The Joy of Missing Out (JOMO) renders a bad trade or missed trading opportunity as irrelevant, because there will always be another better opportunity to enter the market.
While the fear of missing out (FOMO) is the opposite of JOMO and it is a psychological state that is caused by fear and greed. It makes a trader abandon their plan often at the worst possible time to join another trend.

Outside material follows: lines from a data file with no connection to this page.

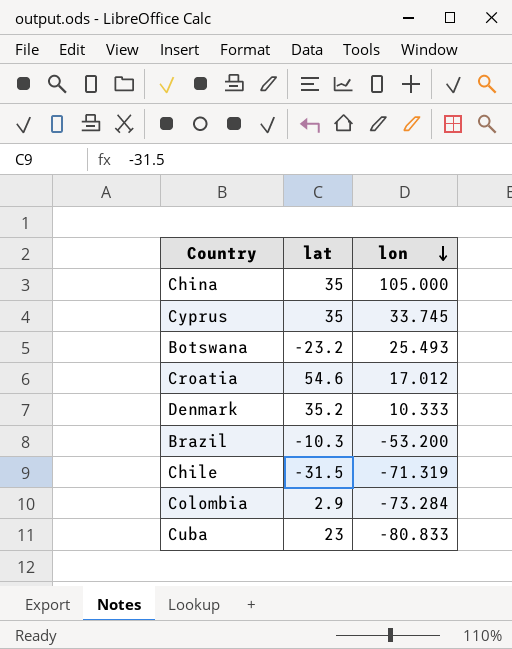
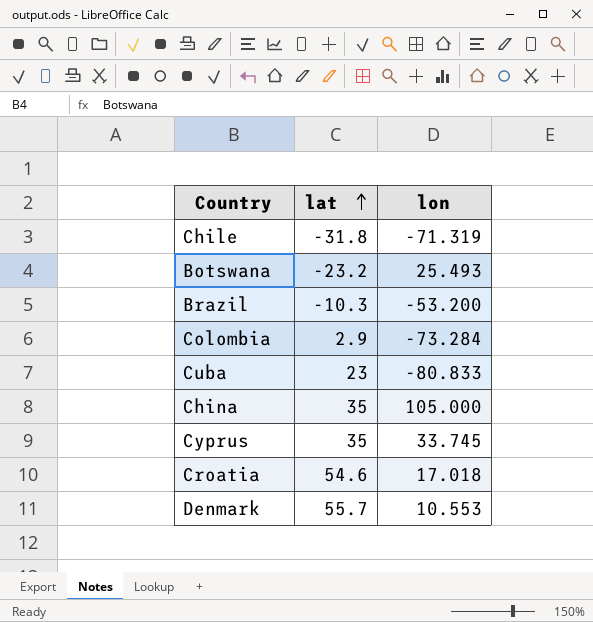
row order: lon descending -> lat ascending
Chile | lat: -31.5 -> -31.8
Croatia | lon: 17.012 -> 17.018
Denmark | lat: 35.2 -> 55.7
Denmark | lon: 10.333 -> 10.553

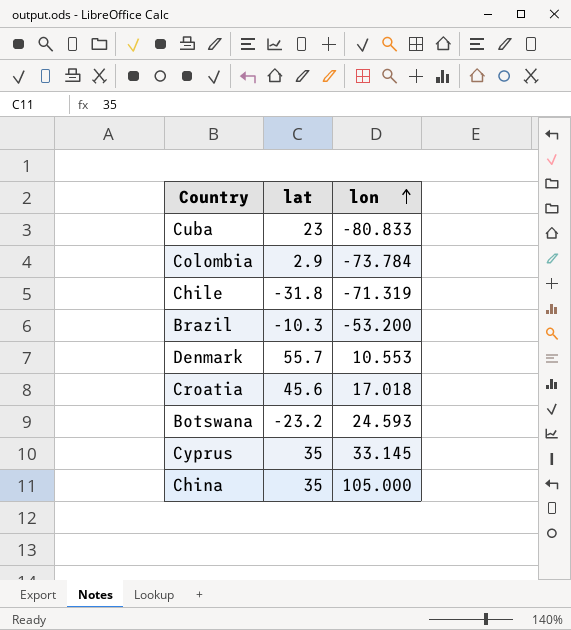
row order: lat ascending -> lon ascending
Colombia | lon: -73.284 -> -73.784
Croatia | lat: 54.6 -> 45.6
Botswana | lon: 25.493 -> 24.593
Cyprus | lon: 33.745 -> 33.145

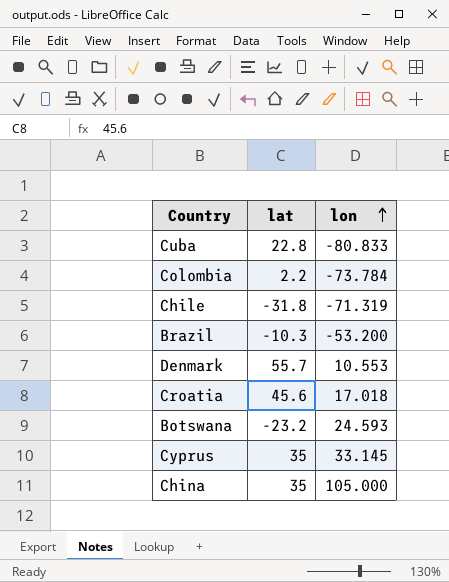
Cuba | lat: 23 -> 22.8
Colombia | lat: 2.9 -> 2.2

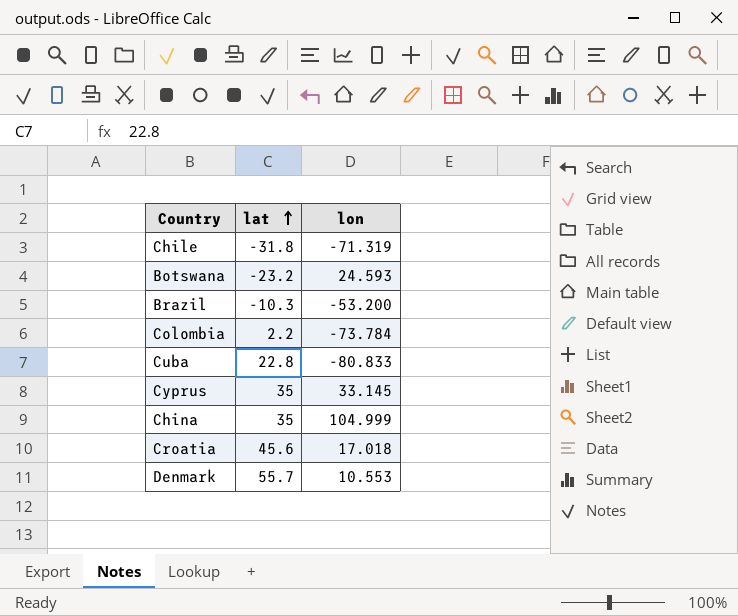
row order: lon ascending -> lat ascending
China | lon: 105.000 -> 104.999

These narrative of both JOMO and FOMO seem to add up but for the full scale of your post, you seem to be missing the explanation rightly for me at least with the way I understand them, if JOMO is Joy Of Missing Out, that means an intended investment would have gone bad and the would be trader or investor is happy not buying. So probably the coin was pumping but the trader decided to be patient and watch the move then suddenly the rug was pulled off the foot of investors, hodlers or traders (if you understand what I mean) and the crash happened. In such case JOMO happened, Joy of Missing Out of bad investment. In the other hand, FOMO being Fear of Losing Out is basically what we know as being in a haste to rush in and in fact going in at all cost "to avoid" losing out on the profit but this as have been said, can be profit or loss at the end of it.
So if you buy a coin in a haste because you don't want to miss out, you FOMO and JOMO when the suppose good investment didn't go that positive way.